The task: Once the line holding "-> <span> <span>All</span>" is found in the entries below, restate it and each line after it word for word, with no pictures.

Top of Dataset

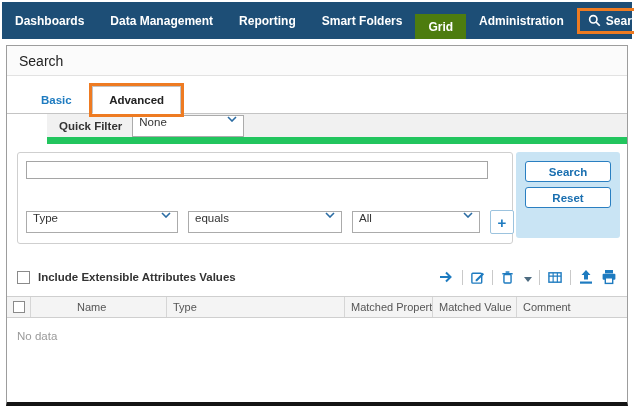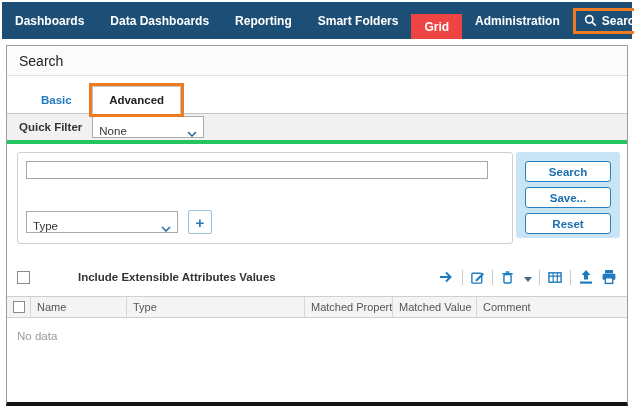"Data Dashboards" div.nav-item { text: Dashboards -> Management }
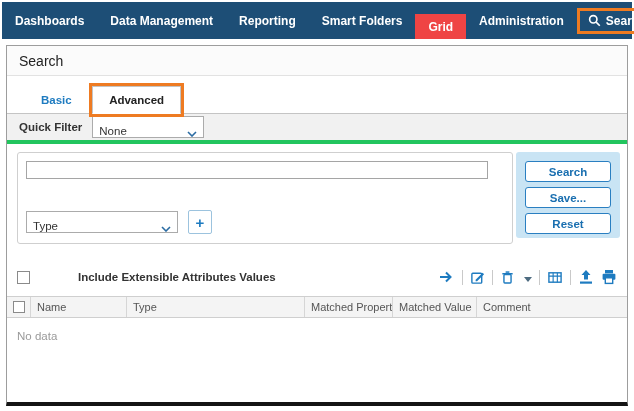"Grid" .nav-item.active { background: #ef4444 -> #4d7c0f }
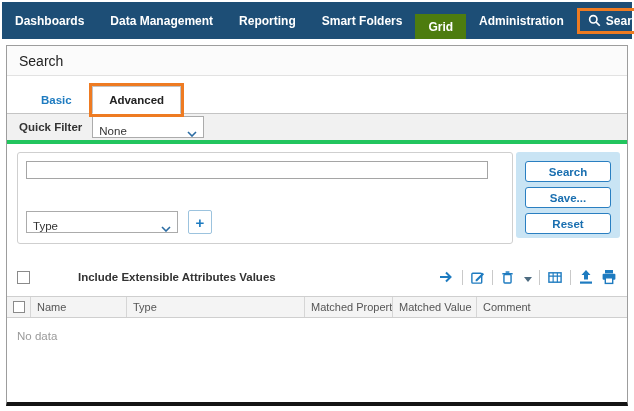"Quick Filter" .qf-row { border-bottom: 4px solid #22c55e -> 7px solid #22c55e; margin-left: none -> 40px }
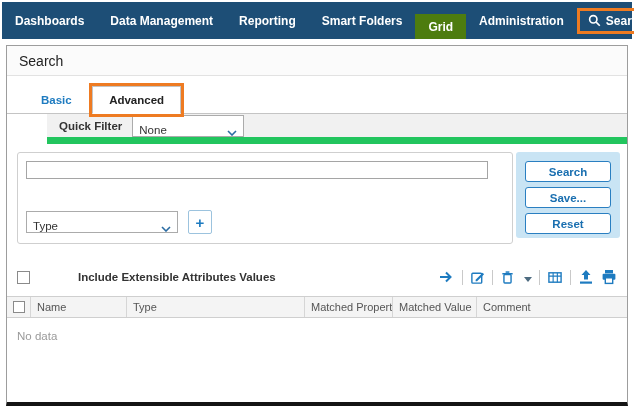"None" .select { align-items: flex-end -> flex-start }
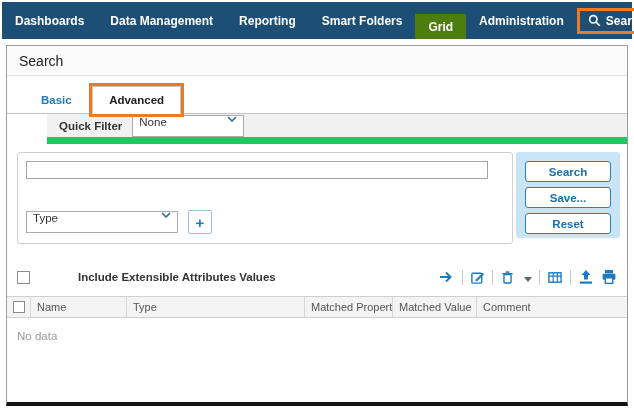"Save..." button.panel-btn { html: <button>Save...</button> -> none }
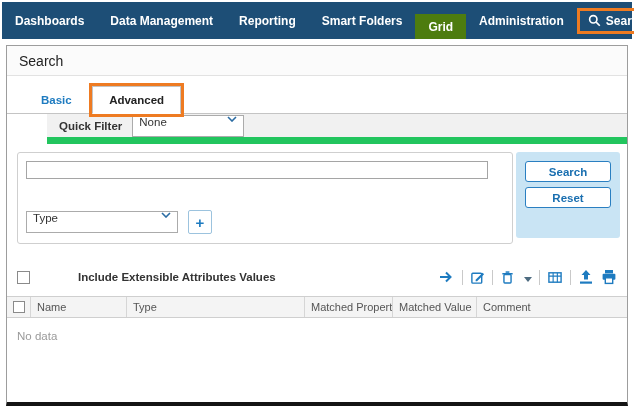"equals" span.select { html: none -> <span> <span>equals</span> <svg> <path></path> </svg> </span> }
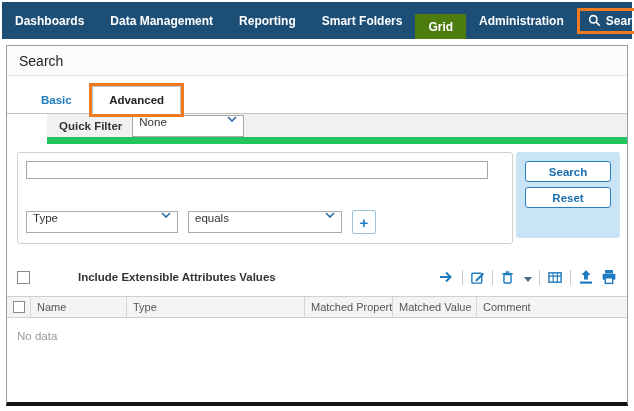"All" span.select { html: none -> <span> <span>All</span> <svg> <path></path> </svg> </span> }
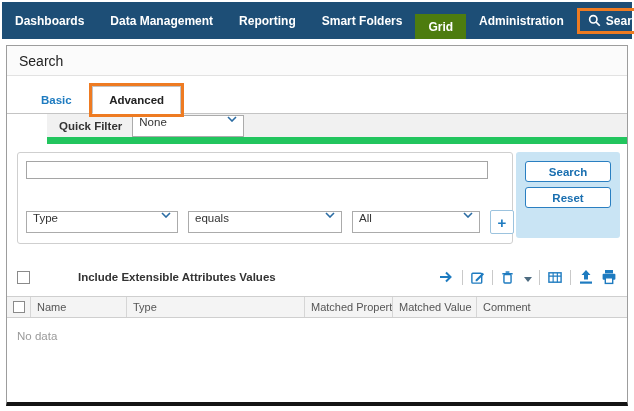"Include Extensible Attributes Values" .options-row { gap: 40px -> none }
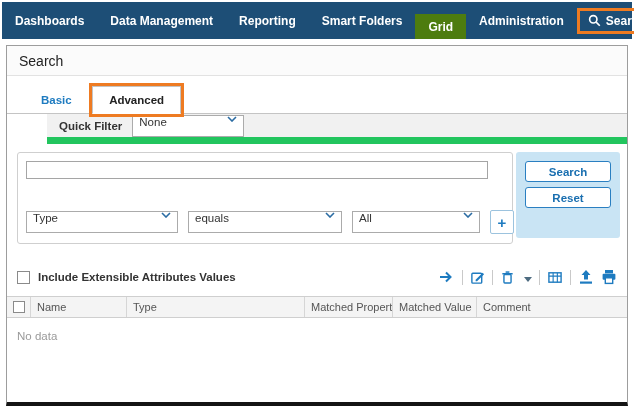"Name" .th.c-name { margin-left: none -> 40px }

Bottom of Dataset

Exercise result:
"All" span.select { html: none -> <span> <span>All</span> <svg> <path></path> </svg> </span> }
"Include Extensible Attributes Values" .options-row { gap: 40px -> none }
"Name" .th.c-name { margin-left: none -> 40px }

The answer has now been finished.